Work to complete
Locate the line bearing "[791,341,800,352] * -> (438, 921) none" in the material below, then reproduce it and each following line up to and including the line bearing "(882, 1253) none".

═════ Extracted records

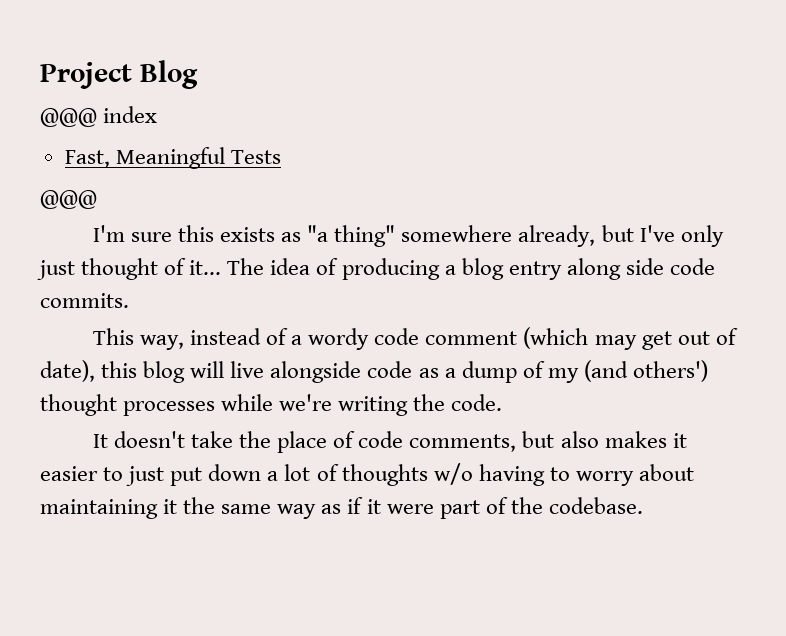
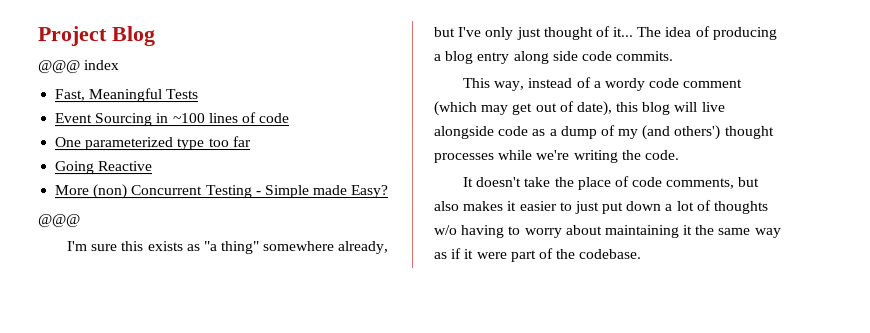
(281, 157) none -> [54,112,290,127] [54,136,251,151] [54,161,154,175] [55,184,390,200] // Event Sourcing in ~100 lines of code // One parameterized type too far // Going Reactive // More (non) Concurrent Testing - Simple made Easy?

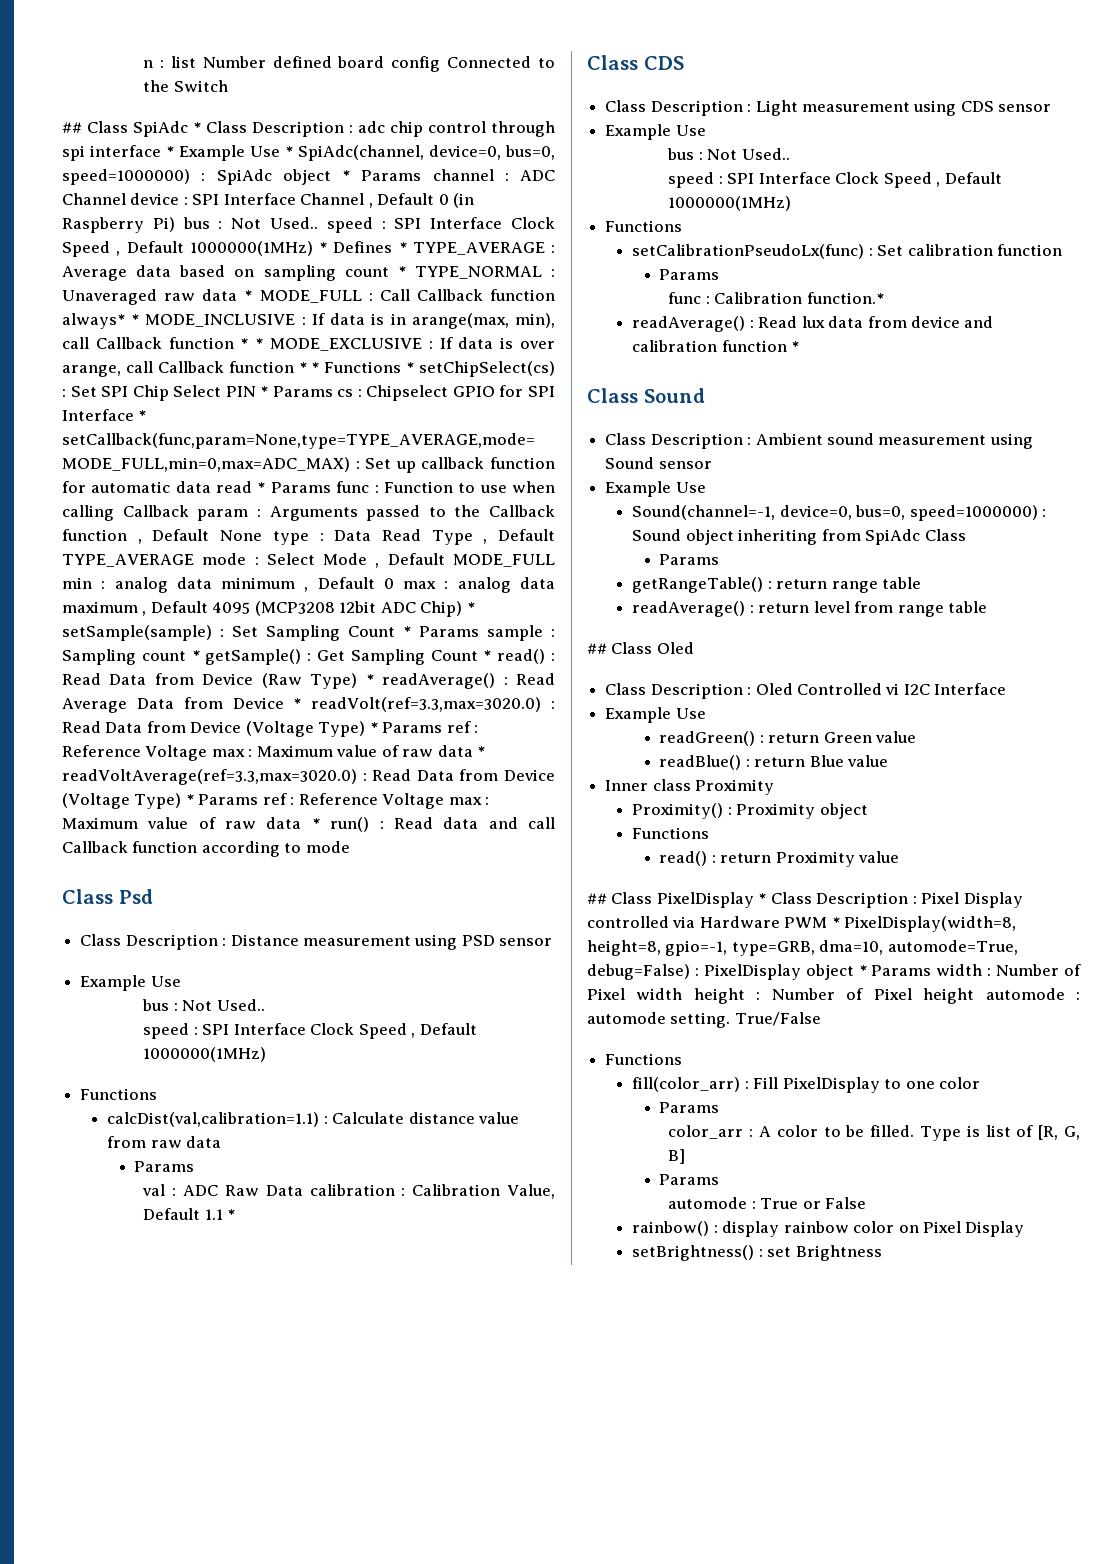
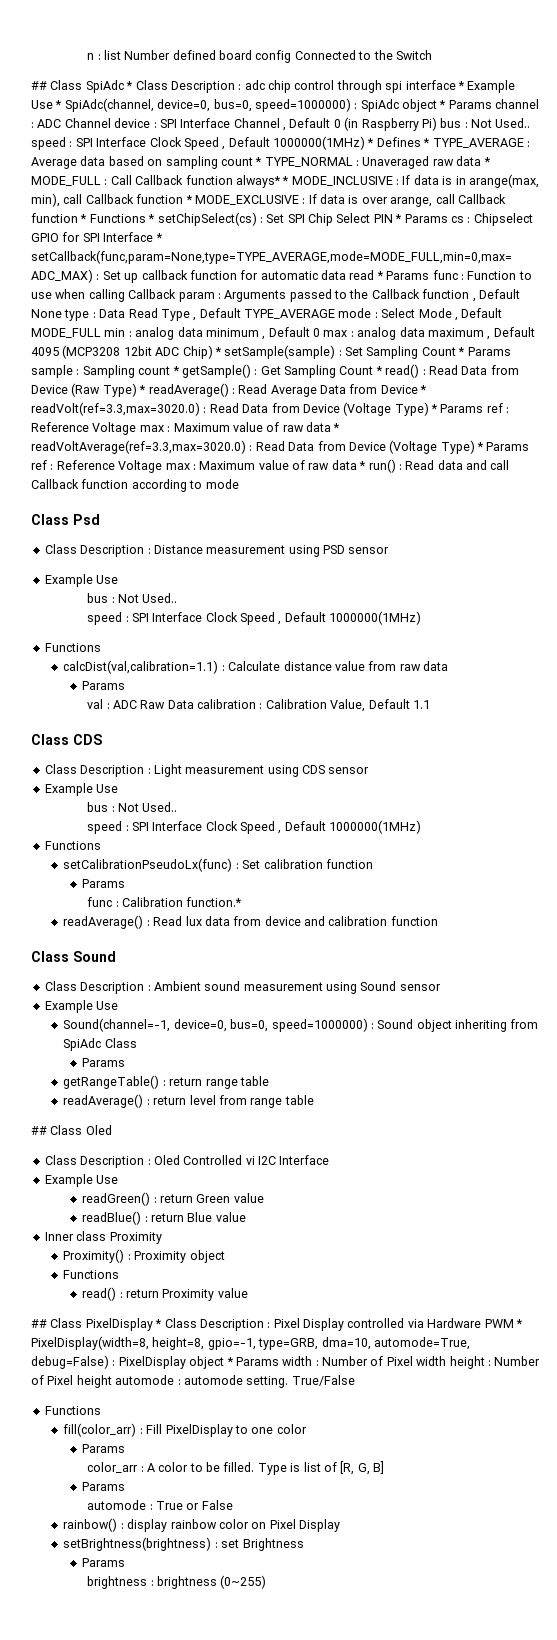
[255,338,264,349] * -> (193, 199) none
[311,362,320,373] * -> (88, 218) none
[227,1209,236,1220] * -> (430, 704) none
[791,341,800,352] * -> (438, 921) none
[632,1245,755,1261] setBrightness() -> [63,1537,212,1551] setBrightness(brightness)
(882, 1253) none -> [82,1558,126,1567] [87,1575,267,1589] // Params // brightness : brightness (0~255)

══════════
═════ Extracted records

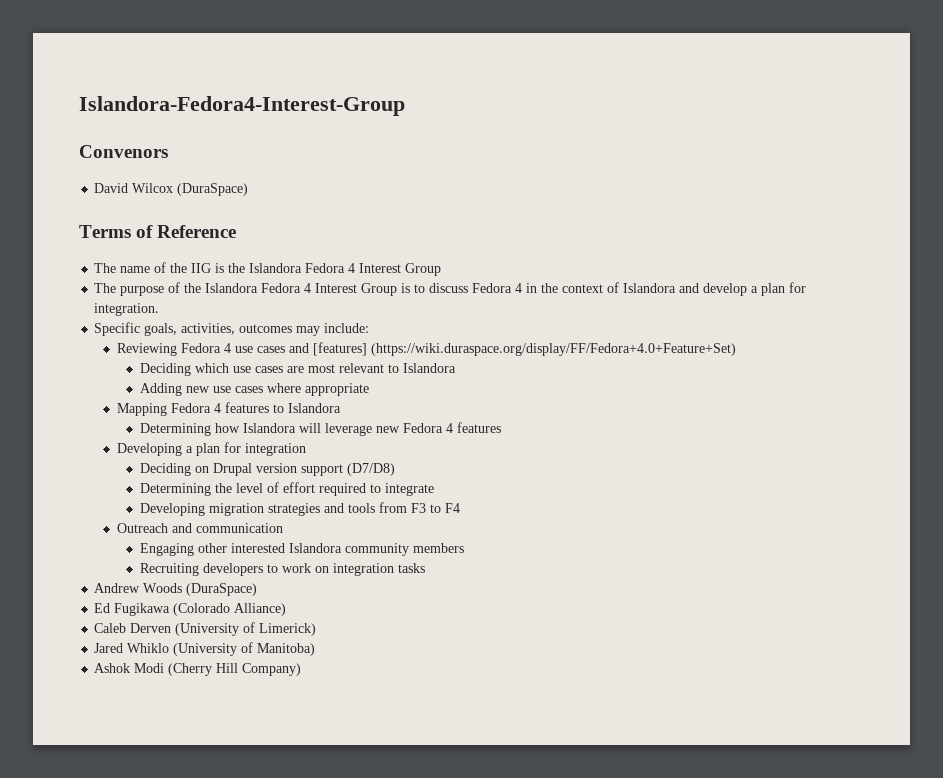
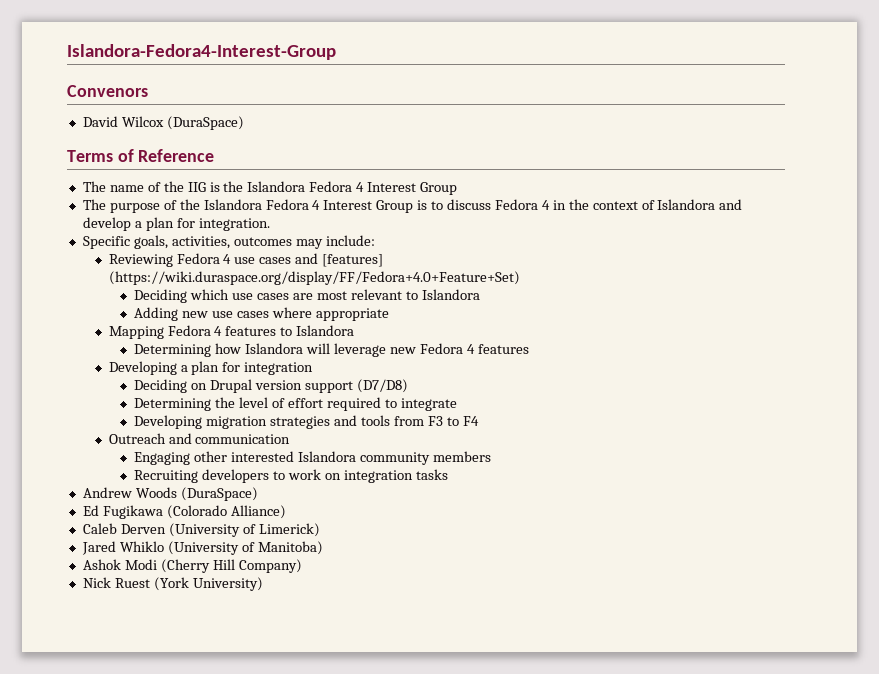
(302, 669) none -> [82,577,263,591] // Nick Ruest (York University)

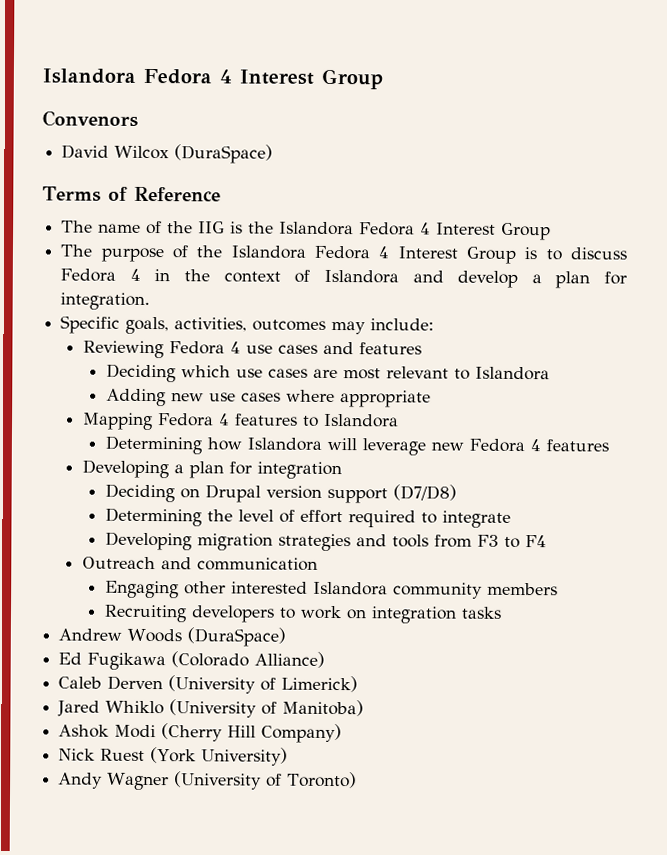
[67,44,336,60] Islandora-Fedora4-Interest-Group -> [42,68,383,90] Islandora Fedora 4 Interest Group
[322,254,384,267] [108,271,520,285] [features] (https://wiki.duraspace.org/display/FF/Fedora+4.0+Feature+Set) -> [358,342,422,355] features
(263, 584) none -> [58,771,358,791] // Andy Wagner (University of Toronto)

══════════
═════ Extracted records

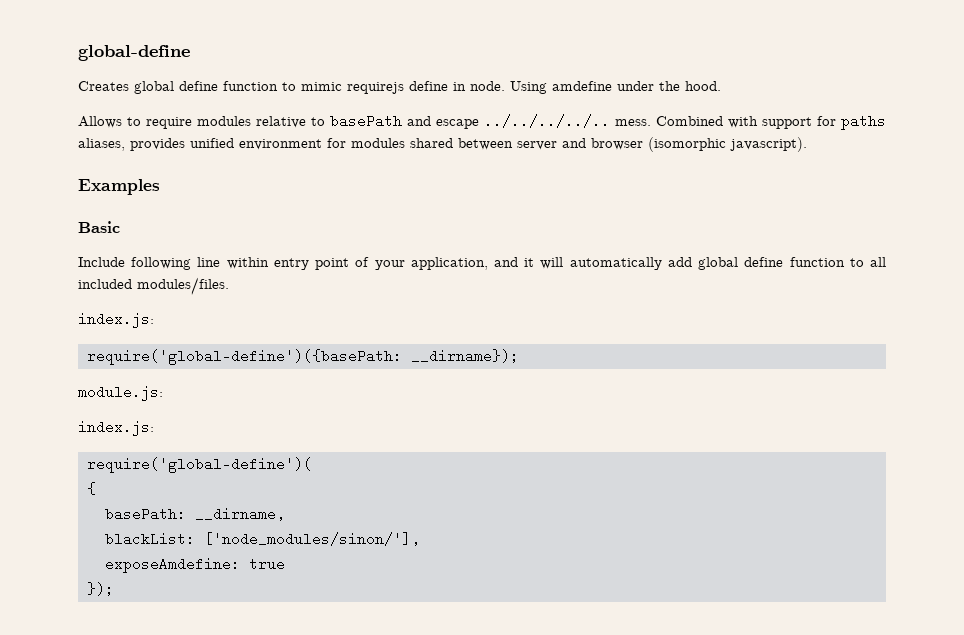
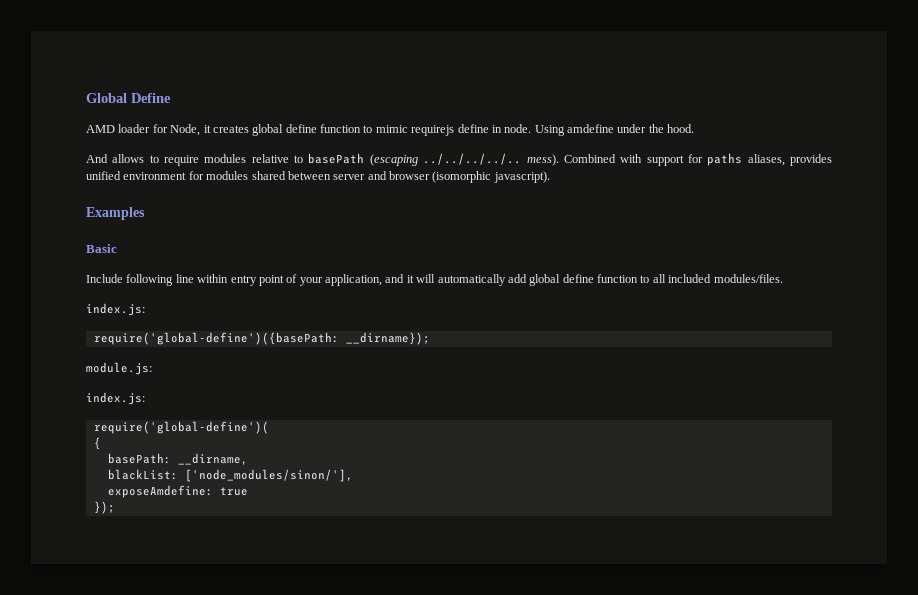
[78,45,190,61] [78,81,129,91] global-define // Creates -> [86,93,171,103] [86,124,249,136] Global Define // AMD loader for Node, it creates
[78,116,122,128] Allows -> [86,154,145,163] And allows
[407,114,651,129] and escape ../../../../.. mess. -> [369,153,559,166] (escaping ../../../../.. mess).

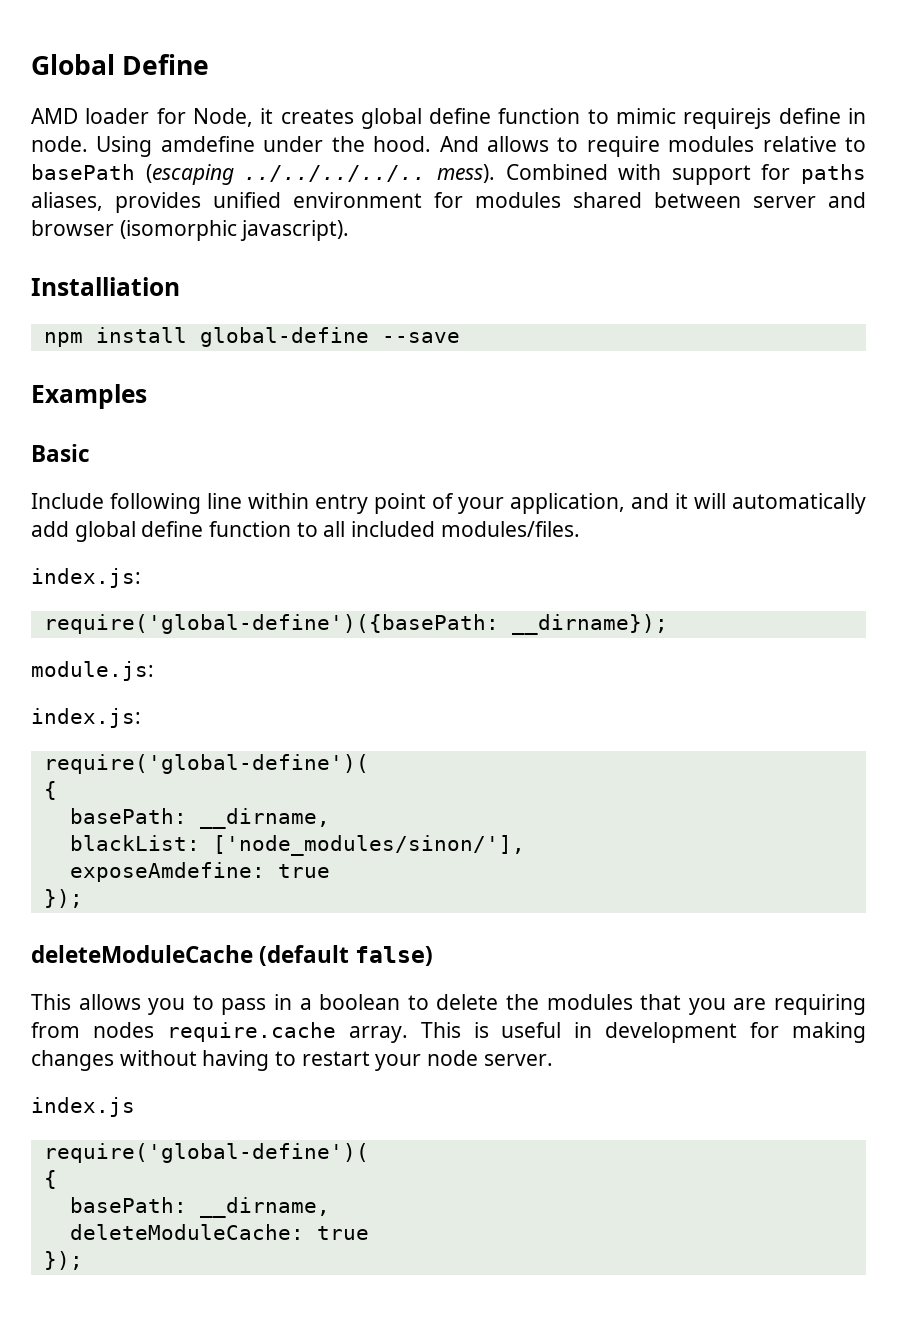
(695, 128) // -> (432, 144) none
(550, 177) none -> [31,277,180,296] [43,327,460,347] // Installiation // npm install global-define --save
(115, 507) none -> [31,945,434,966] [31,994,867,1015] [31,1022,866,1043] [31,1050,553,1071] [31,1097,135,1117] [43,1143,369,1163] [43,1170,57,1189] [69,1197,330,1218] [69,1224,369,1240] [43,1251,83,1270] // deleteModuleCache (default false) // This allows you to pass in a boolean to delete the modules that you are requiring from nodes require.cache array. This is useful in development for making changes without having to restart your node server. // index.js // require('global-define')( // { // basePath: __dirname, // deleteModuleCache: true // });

══════════

Answer section
[791,341,800,352] * -> (438, 921) none
[632,1245,755,1261] setBrightness() -> [63,1537,212,1551] setBrightness(brightness)
(882, 1253) none -> [82,1558,126,1567] [87,1575,267,1589] // Params // brightness : brightness (0~255)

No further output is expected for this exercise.